Rough fine-tuning guidance #70

RonanKMcGovern · 2024-02-21T16:21:49Z

I know the repo ReadMe says "soon", but would it be possible to give some very rough advice on how to fine-tune to improve on the voice's match with a custom speaker?

I guess the demo is just extracting embeddings from bria.mp3, but I'd like to go one step further to get a better voice match. Thanks.

vatsalaggarwal · 2024-02-21T17:08:46Z

Hey! Yes, when we released the repo, we thought it'd be the next thing we release, but we've reprioritised, so are busy with other things, and we've not actively started working on releasing finetuning support.

In terms of the voice cloning, have you tried to embed the voice you're trying to clone? What was the issue?

In general, we've found that the following works best:

>= 30seconds
non-compressed (i.e. not been run through mp3 compression, etc), high bandwidth audio
high SNR / low reverb (no background noise, close to the mic, etc)
american speakers

In terms of what's required for finetuning, there are 4 models chained together: i) first stage (from text -> 2 hierarchies of encodec), ii) second stage (2 hierarchies of encodec -> rest 6 hierarchies of encodec), iii) mbd (8 hierarchies of encodec -> waveform), iv) deepfilternet (cleanup; waveform -> waveform).

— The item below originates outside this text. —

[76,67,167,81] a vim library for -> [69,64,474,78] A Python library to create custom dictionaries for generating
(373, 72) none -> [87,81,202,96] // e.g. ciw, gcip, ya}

In our testing, we found that the second stage is fairly robust to speakers, and accents; we haven't extensively tested it for non-English languages. So depending on what you're trying to do, I'd recommend focusing on finetuning primarily the first stage model 1B param model.

For that, we need:

Dataset preparation: we need 1) text tokens, 2) audio tokens, and 3) speaker embeddings for every utterance in the dataset.
- For text tokens, one can use the tokenizer per https://github.com/metavoiceio/metavoice-src/blob/main/fam/llm/sample.py#L177
- For audio tokens, one needs to extract encodec tokens... here's a gist of some example code (it's copy pasted, and edited, can't guarantee it works as-if): https://gist.github.com/vatsalaggarwal/795d51cca0f8350ba67e9e64dcf34785
- For speaker embedding, you can also follow the code at https://github.com/metavoiceio/metavoice-src/blob/main/fam/llm/sample.py#L435
Training loop: I would wrap the above into a dataloader, with a standard pytorch / lightning training loop alongwith the associated model.py

I might be missing a few things here as I'm putting this down from memory, but happy to assist with things as they come up. Sorry about the delay on this from our end, but we equally welcome contributions, and would move to support that instead!

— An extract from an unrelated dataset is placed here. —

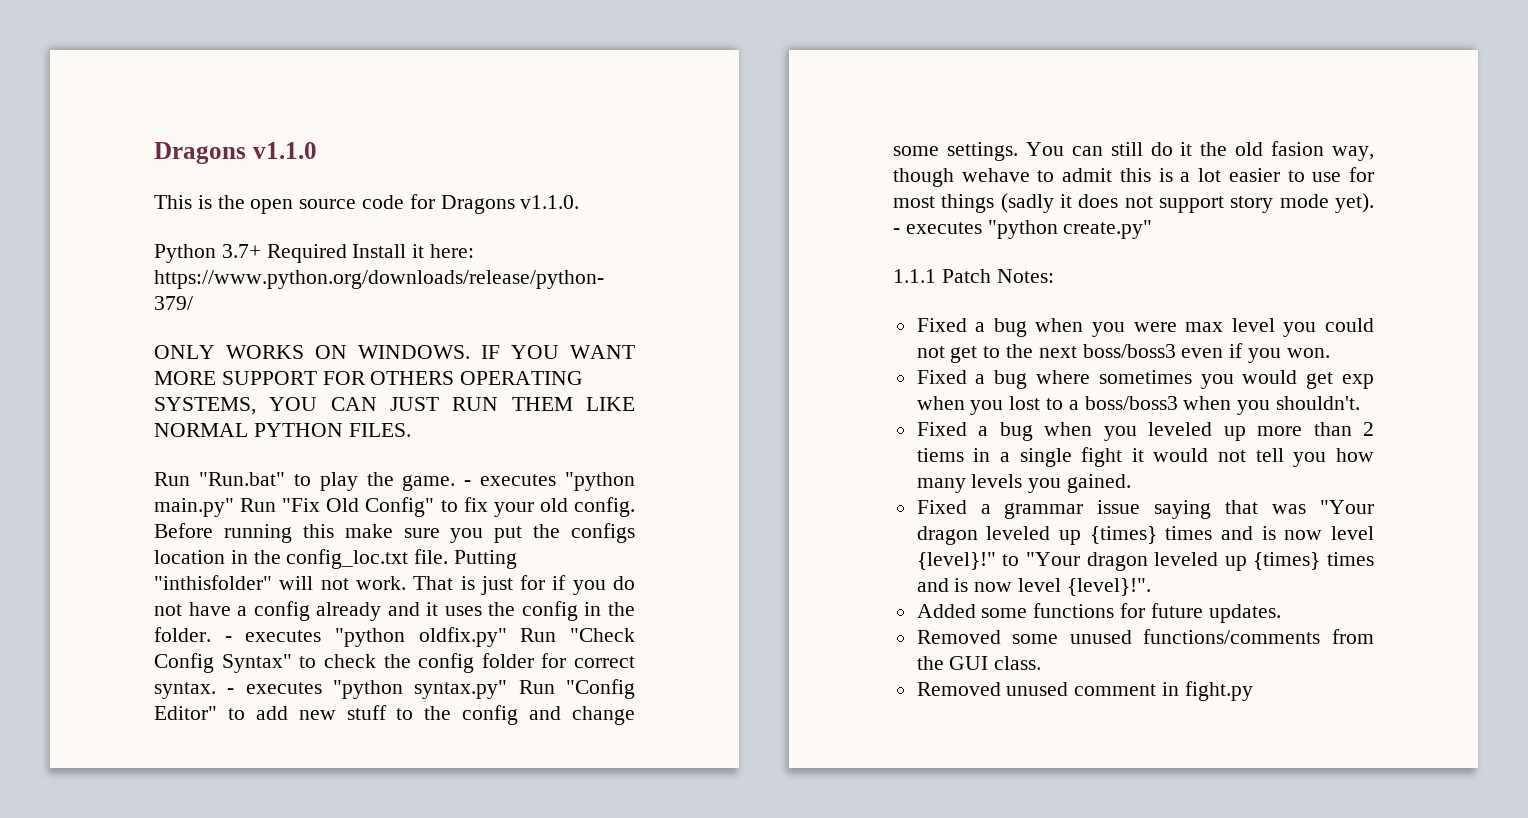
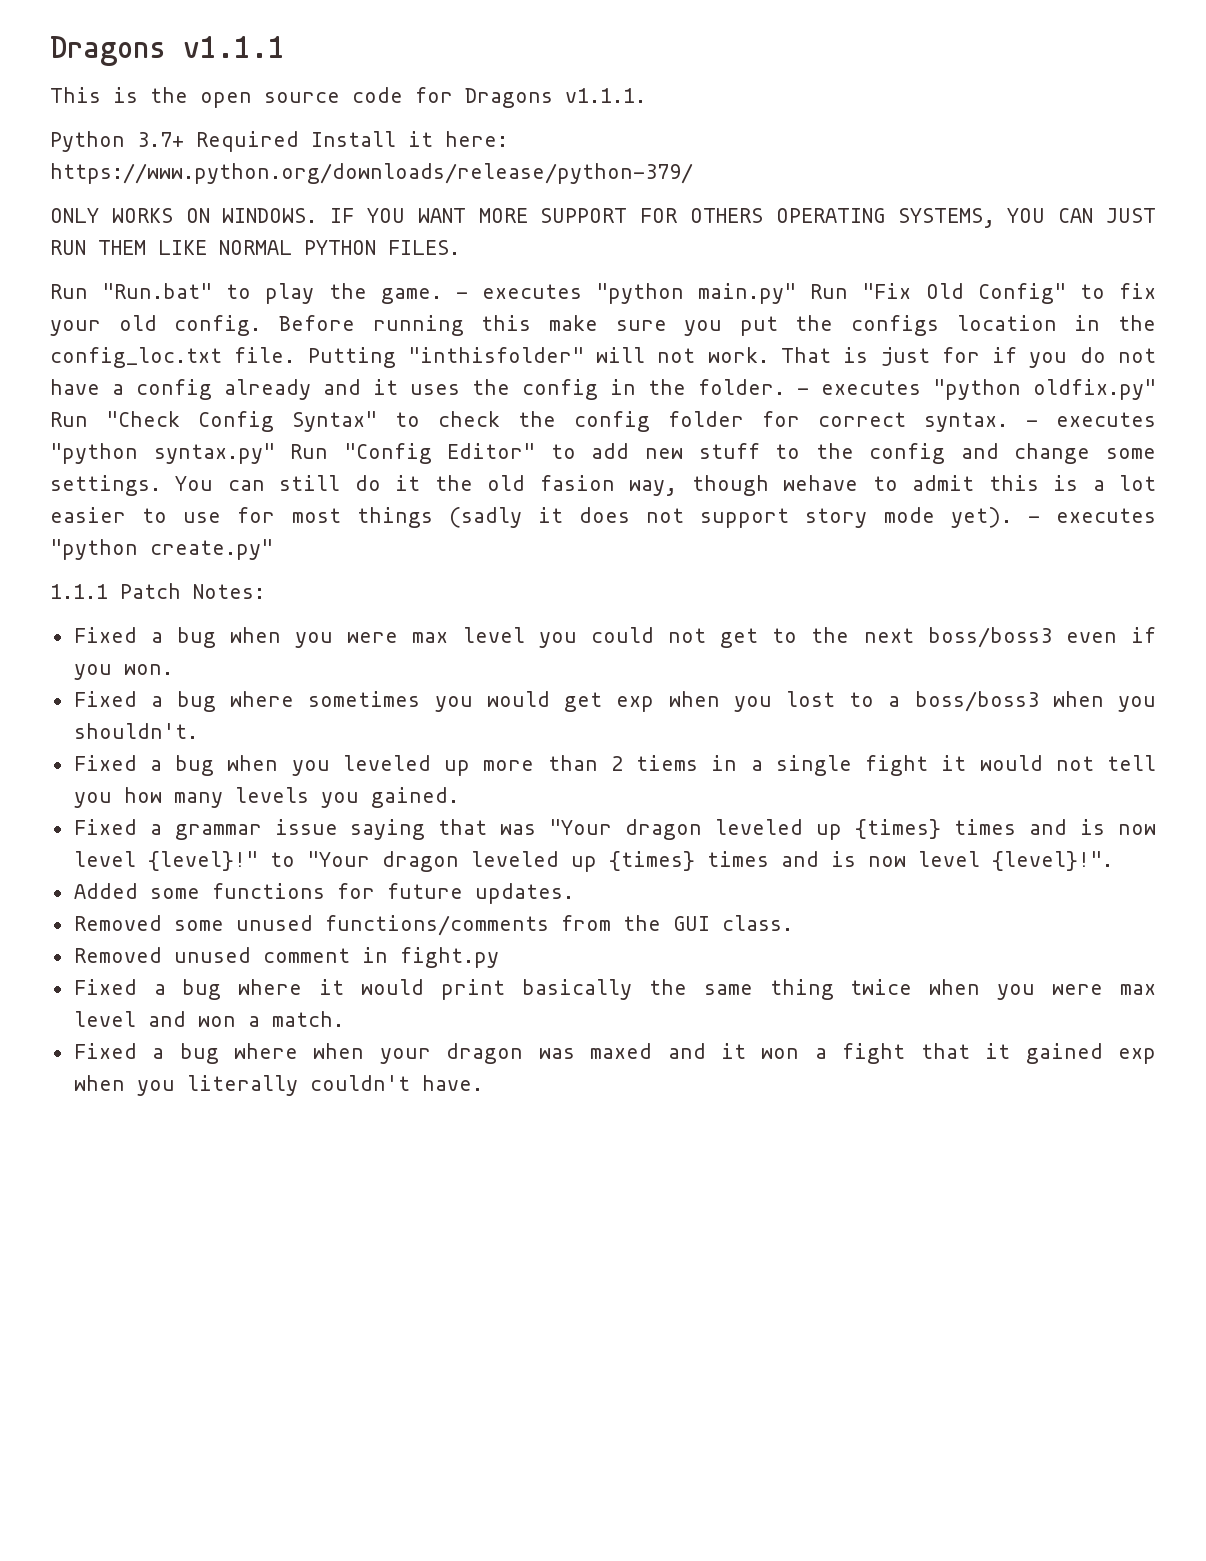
[154,142,317,164] Dragons v1.1.0 -> [50,36,285,66] Dragons v1.1.1
[520,195,580,209] v1.1.0. -> [565,88,646,103] v1.1.1.
(1253, 691) none -> [73,979,1156,1000] [73,1011,344,1027] [73,1043,1156,1064] [73,1075,483,1096] // Fixed a bug where it would print basically the same thing twice when you were max level and won a match. // Fixed a bug where when your dragon was maxed and it won a fight that it gained exp when you literally couldn't have.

RonanKMcGovern · 2024-02-22T09:52:58Z

Many thanks @vatsalaggarwal .

Re embeddings, I used a 90 s recording of my voice. I used an mp3 file, so perhaps I could have done better there, but I'm Irish so maybe that was the issue in getting a good match. I'll try out an American person's embeddings instead and see.

Yeah, I think I've got it on training. I guess the first stage produces encodec tokens? What do I use to decode those?

BTW, what model are you using for diffusion in the third stage, I don't see that on the model card on HF, but maybe I glanced over it? Thanks

vatsalaggarwal · 2024-02-22T10:04:53Z

Yeah, and a 44.1/48khz wav or 256kbps mp3 works better… but, it’s unlikely the model would be able to produce an Irish accent regardless in one-shot, at least we didn’t focus on it for this release.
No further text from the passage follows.